What is needed: Give back, word for word, only the lines from the opening of the records through the one with "width: 182px;". Pictures stay out.

Web page revision data:
%%

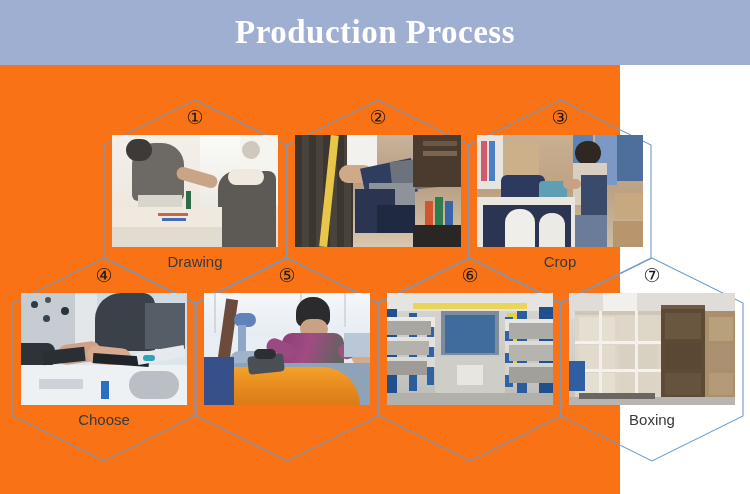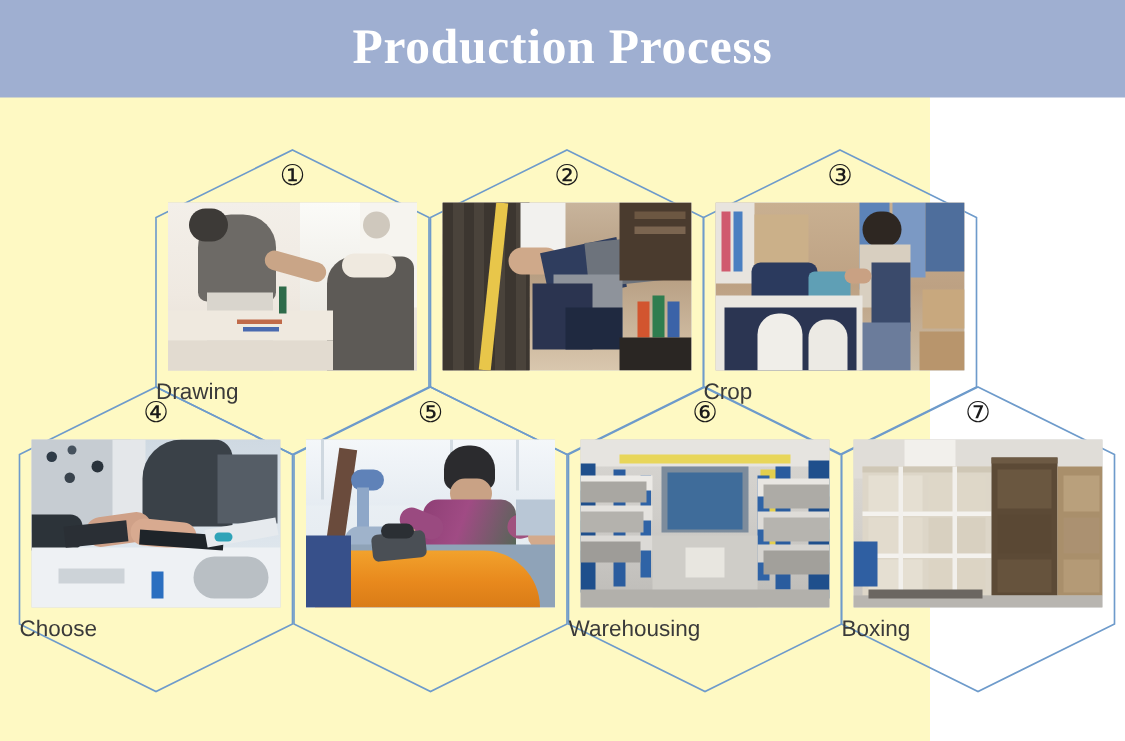--- a/index.html
+++ b/index.html
@@ -17,7 +17,7 @@
     position: relative;
     width: 620px;
     height: 494px;
-    background: #fef9c3;
+    background: #f97316;
   }
 
   

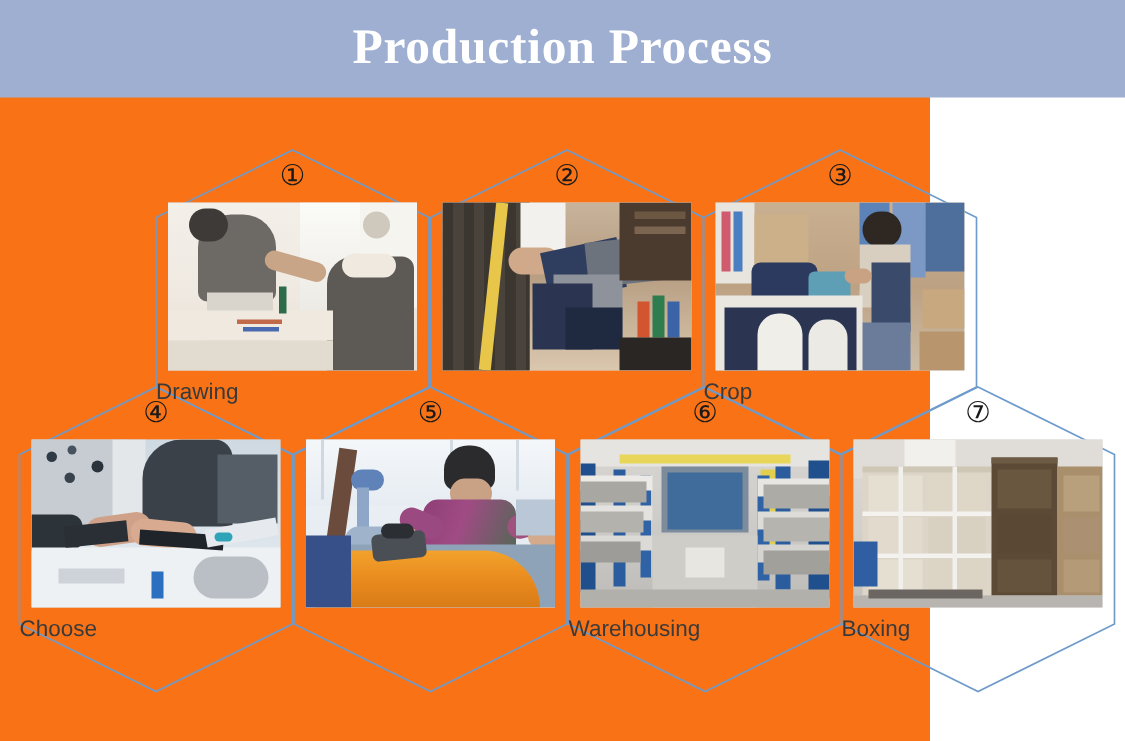--- a/index.html
+++ b/index.html
@@ -101,7 +101,7 @@
     left: 0;
     top: 152px;
     width: 182px;
-    text-align: left;
+    text-align: center;
     font-family: "Liberation Sans", sans-serif;
     font-size: 15px;
     line-height: 20px;

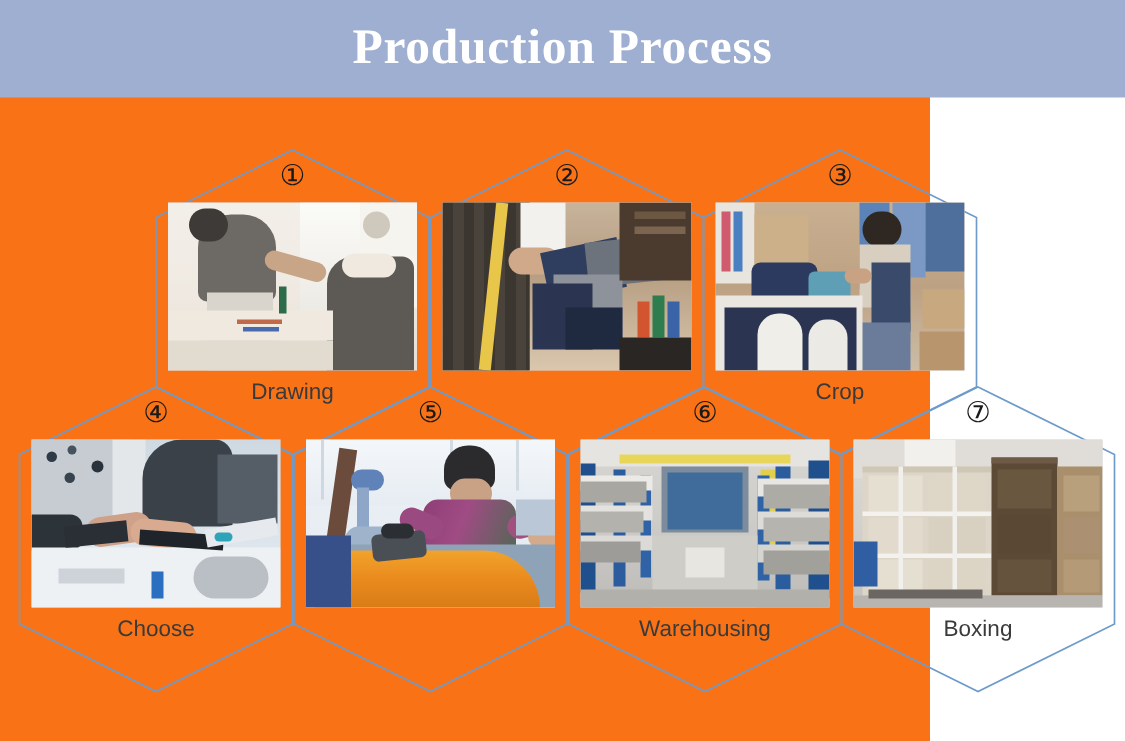--- a/index.html
+++ b/index.html
@@ -302,7 +302,6 @@
           <i style="left:0;top:100px;width:166px;height:12px;background:#b2b0ab;"></i>
         </span>
       </div>
-      <div class="step-label">Warehousing</div>
     </div>
 
     <div class="step" style="left:561px; top:193px;">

%%

Your response:
--- a/index.html
+++ b/index.html
@@ -17,7 +17,7 @@
     position: relative;
     width: 620px;
     height: 494px;
-    background: #fef9c3;
+    background: #f97316;
   }
 
   

--- a/index.html
+++ b/index.html
@@ -101,7 +101,7 @@
     left: 0;
     top: 152px;
     width: 182px;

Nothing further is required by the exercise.